# Task to complete:
Instruction for the entries that follow: retype exactly the lines from the line with "- 通过在Protobuf文" to the line with "release a semaphore.", both included, and omit all others.

[Extracted records]
□ □ □ □

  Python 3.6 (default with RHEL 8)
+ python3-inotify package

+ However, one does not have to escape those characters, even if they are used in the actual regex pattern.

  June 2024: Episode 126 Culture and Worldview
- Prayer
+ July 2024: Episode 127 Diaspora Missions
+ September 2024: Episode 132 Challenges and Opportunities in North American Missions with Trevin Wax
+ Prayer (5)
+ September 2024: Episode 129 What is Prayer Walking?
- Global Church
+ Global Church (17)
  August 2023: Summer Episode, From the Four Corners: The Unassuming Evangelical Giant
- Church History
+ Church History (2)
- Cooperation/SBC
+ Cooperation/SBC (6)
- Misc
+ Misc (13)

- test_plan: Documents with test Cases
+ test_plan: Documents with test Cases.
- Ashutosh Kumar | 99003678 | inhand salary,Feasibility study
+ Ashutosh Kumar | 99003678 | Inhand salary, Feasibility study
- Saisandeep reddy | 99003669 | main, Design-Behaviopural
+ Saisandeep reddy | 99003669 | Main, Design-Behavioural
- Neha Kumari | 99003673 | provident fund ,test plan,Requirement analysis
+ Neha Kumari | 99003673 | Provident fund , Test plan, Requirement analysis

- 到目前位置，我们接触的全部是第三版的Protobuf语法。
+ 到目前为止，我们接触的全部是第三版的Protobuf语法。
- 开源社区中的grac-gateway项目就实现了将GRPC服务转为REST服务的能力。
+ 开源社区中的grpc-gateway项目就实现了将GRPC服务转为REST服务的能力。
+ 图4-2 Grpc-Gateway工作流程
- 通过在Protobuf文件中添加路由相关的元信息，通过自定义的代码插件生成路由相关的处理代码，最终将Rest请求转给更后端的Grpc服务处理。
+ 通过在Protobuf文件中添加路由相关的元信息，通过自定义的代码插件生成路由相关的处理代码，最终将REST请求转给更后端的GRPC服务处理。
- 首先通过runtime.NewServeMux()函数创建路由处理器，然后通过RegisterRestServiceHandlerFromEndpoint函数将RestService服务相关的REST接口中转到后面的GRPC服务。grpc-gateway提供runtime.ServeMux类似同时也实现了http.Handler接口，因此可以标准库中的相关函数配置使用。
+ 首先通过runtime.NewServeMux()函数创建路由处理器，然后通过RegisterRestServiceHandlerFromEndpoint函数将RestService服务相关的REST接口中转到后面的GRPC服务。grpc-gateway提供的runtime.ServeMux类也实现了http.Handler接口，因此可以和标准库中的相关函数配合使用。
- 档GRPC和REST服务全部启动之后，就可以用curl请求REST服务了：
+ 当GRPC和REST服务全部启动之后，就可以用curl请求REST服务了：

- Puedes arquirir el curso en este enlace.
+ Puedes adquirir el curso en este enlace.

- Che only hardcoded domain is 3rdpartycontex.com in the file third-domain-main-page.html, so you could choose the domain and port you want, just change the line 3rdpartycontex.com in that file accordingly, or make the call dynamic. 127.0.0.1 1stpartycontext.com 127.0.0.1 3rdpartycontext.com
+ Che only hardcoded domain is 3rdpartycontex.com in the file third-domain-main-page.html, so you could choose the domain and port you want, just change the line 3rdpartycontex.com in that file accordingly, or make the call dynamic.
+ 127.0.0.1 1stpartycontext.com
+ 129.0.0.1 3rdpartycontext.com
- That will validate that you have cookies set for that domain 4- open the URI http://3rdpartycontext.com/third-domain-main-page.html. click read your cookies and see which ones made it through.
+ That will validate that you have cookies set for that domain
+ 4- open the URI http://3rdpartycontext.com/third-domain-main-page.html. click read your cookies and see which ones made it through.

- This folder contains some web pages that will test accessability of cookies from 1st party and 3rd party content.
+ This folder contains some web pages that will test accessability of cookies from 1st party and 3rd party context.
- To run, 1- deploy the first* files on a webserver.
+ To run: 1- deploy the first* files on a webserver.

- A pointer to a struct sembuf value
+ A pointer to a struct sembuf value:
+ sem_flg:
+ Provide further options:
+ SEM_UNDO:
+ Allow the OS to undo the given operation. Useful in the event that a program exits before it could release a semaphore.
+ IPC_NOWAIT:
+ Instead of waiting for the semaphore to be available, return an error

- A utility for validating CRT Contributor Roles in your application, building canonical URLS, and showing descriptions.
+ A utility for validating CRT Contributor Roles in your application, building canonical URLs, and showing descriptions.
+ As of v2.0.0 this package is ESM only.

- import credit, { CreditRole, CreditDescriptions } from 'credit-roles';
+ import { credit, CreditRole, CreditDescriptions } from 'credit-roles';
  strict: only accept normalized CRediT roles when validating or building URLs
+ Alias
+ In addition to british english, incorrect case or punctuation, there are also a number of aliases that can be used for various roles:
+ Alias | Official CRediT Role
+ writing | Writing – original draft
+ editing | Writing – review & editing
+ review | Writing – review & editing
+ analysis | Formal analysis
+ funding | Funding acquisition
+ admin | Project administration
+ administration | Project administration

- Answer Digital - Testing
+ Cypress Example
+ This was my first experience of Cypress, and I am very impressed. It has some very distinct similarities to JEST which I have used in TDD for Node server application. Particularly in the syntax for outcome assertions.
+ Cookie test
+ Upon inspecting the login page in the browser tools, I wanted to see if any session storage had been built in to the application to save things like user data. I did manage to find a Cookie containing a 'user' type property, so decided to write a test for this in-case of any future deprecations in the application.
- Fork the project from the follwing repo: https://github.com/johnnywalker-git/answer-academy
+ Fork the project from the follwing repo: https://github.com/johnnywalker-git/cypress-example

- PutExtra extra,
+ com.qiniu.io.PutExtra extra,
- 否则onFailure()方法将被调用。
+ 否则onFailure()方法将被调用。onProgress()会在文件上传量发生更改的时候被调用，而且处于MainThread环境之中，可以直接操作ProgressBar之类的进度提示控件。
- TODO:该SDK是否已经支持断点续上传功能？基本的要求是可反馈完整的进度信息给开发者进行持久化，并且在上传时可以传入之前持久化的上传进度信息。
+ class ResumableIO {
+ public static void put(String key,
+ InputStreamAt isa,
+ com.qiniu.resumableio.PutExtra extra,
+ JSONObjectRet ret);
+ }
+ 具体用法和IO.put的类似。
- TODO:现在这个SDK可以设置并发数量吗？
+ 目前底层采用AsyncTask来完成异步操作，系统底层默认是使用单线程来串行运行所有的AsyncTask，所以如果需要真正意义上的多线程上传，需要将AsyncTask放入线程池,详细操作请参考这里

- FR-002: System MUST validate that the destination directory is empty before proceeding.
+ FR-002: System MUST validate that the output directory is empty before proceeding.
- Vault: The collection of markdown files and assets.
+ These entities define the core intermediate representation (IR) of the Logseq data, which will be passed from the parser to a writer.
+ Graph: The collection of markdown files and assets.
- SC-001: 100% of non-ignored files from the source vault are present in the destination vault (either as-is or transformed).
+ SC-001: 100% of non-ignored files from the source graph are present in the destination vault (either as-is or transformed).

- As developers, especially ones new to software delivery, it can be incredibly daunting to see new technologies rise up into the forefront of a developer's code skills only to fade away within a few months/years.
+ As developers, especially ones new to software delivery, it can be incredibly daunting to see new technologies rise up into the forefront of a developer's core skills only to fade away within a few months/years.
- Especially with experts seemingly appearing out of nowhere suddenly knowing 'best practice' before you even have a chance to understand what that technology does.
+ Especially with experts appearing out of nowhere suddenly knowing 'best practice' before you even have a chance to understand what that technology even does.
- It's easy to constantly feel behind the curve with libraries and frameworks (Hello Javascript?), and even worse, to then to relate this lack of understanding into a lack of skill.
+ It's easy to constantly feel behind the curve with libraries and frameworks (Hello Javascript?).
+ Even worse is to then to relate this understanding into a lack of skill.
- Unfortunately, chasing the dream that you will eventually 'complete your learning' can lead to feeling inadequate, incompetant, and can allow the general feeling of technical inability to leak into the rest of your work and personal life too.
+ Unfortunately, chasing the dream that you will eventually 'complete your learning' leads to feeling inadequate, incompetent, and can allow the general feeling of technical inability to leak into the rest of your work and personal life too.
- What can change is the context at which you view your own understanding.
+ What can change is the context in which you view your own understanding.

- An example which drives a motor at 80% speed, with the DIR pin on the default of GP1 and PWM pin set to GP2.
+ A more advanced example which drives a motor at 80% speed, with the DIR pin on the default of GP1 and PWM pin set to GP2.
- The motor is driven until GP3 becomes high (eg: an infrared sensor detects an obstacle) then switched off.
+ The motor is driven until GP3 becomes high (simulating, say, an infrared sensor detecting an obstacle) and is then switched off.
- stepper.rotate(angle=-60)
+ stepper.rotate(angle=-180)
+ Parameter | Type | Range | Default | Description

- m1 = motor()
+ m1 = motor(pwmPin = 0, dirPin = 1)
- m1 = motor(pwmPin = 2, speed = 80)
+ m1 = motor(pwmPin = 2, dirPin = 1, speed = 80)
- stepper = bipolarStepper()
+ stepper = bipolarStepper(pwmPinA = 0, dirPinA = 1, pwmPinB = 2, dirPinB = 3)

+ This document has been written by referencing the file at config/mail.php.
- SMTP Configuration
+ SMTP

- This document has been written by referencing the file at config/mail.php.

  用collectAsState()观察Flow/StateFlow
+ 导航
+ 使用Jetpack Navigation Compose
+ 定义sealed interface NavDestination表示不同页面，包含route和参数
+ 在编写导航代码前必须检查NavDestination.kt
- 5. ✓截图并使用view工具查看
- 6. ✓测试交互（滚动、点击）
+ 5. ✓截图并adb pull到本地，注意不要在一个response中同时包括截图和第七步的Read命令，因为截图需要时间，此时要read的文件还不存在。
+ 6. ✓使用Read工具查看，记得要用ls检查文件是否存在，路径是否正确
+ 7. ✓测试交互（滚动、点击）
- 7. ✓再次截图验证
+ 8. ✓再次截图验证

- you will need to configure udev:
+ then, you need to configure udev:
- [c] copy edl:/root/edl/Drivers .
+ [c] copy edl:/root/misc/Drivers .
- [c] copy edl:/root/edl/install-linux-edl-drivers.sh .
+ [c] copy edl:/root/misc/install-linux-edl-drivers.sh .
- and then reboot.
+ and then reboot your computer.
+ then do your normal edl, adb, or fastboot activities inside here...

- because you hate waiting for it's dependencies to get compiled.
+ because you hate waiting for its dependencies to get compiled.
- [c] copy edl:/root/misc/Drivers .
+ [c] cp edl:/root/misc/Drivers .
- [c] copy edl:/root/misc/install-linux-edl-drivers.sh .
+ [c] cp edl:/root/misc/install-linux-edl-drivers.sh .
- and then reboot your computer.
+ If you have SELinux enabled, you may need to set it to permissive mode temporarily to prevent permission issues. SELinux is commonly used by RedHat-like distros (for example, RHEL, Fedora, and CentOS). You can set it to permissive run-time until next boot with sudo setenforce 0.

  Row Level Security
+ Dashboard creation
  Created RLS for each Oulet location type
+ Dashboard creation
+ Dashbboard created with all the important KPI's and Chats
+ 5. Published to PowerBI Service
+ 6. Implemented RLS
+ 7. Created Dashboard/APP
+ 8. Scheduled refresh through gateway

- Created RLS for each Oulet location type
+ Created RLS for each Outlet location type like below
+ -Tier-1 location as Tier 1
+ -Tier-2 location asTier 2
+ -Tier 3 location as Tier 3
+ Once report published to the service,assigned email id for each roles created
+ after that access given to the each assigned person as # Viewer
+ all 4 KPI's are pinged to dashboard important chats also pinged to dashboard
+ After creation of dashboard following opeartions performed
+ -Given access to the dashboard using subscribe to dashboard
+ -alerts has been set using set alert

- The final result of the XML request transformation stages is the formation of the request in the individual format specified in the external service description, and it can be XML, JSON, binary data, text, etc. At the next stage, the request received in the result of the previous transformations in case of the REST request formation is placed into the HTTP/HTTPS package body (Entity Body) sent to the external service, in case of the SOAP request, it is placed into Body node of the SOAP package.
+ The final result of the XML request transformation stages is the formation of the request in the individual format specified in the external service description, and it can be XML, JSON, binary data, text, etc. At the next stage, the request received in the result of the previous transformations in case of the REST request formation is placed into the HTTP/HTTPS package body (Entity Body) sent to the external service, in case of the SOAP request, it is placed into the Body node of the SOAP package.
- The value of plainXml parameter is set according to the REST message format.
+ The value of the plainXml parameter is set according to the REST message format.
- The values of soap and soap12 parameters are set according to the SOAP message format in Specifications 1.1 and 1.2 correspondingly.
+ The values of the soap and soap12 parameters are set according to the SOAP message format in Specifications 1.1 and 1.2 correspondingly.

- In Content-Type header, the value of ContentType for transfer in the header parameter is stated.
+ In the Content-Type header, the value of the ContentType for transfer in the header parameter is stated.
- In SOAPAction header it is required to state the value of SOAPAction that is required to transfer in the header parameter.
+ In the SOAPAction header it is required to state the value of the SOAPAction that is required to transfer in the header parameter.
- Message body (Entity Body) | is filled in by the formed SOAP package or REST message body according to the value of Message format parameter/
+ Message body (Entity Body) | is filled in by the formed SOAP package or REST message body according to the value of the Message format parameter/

□ □ □ □

# Your solution:
- 通过在Protobuf文件中添加路由相关的元信息，通过自定义的代码插件生成路由相关的处理代码，最终将Rest请求转给更后端的Grpc服务处理。
+ 通过在Protobuf文件中添加路由相关的元信息，通过自定义的代码插件生成路由相关的处理代码，最终将REST请求转给更后端的GRPC服务处理。
- 首先通过runtime.NewServeMux()函数创建路由处理器，然后通过RegisterRestServiceHandlerFromEndpoint函数将RestService服务相关的REST接口中转到后面的GRPC服务。grpc-gateway提供runtime.ServeMux类似同时也实现了http.Handler接口，因此可以标准库中的相关函数配置使用。
+ 首先通过runtime.NewServeMux()函数创建路由处理器，然后通过RegisterRestServiceHandlerFromEndpoint函数将RestService服务相关的REST接口中转到后面的GRPC服务。grpc-gateway提供的runtime.ServeMux类也实现了http.Handler接口，因此可以和标准库中的相关函数配合使用。
- 档GRPC和REST服务全部启动之后，就可以用curl请求REST服务了：
+ 当GRPC和REST服务全部启动之后，就可以用curl请求REST服务了：

- Puedes arquirir el curso en este enlace.
+ Puedes adquirir el curso en este enlace.

- Che only hardcoded domain is 3rdpartycontex.com in the file third-domain-main-page.html, so you could choose the domain and port you want, just change the line 3rdpartycontex.com in that file accordingly, or make the call dynamic. 127.0.0.1 1stpartycontext.com 127.0.0.1 3rdpartycontext.com
+ Che only hardcoded domain is 3rdpartycontex.com in the file third-domain-main-page.html, so you could choose the domain and port you want, just change the line 3rdpartycontex.com in that file accordingly, or make the call dynamic.
+ 127.0.0.1 1stpartycontext.com
+ 129.0.0.1 3rdpartycontext.com
- That will validate that you have cookies set for that domain 4- open the URI http://3rdpartycontext.com/third-domain-main-page.html. click read your cookies and see which ones made it through.
+ That will validate that you have cookies set for that domain
+ 4- open the URI http://3rdpartycontext.com/third-domain-main-page.html. click read your cookies and see which ones made it through.

- This folder contains some web pages that will test accessability of cookies from 1st party and 3rd party content.
+ This folder contains some web pages that will test accessability of cookies from 1st party and 3rd party context.
- To run, 1- deploy the first* files on a webserver.
+ To run: 1- deploy the first* files on a webserver.

- A pointer to a struct sembuf value
+ A pointer to a struct sembuf value:
+ sem_flg:
+ Provide further options:
+ SEM_UNDO:
+ Allow the OS to undo the given operation. Useful in the event that a program exits before it could release a semaphore.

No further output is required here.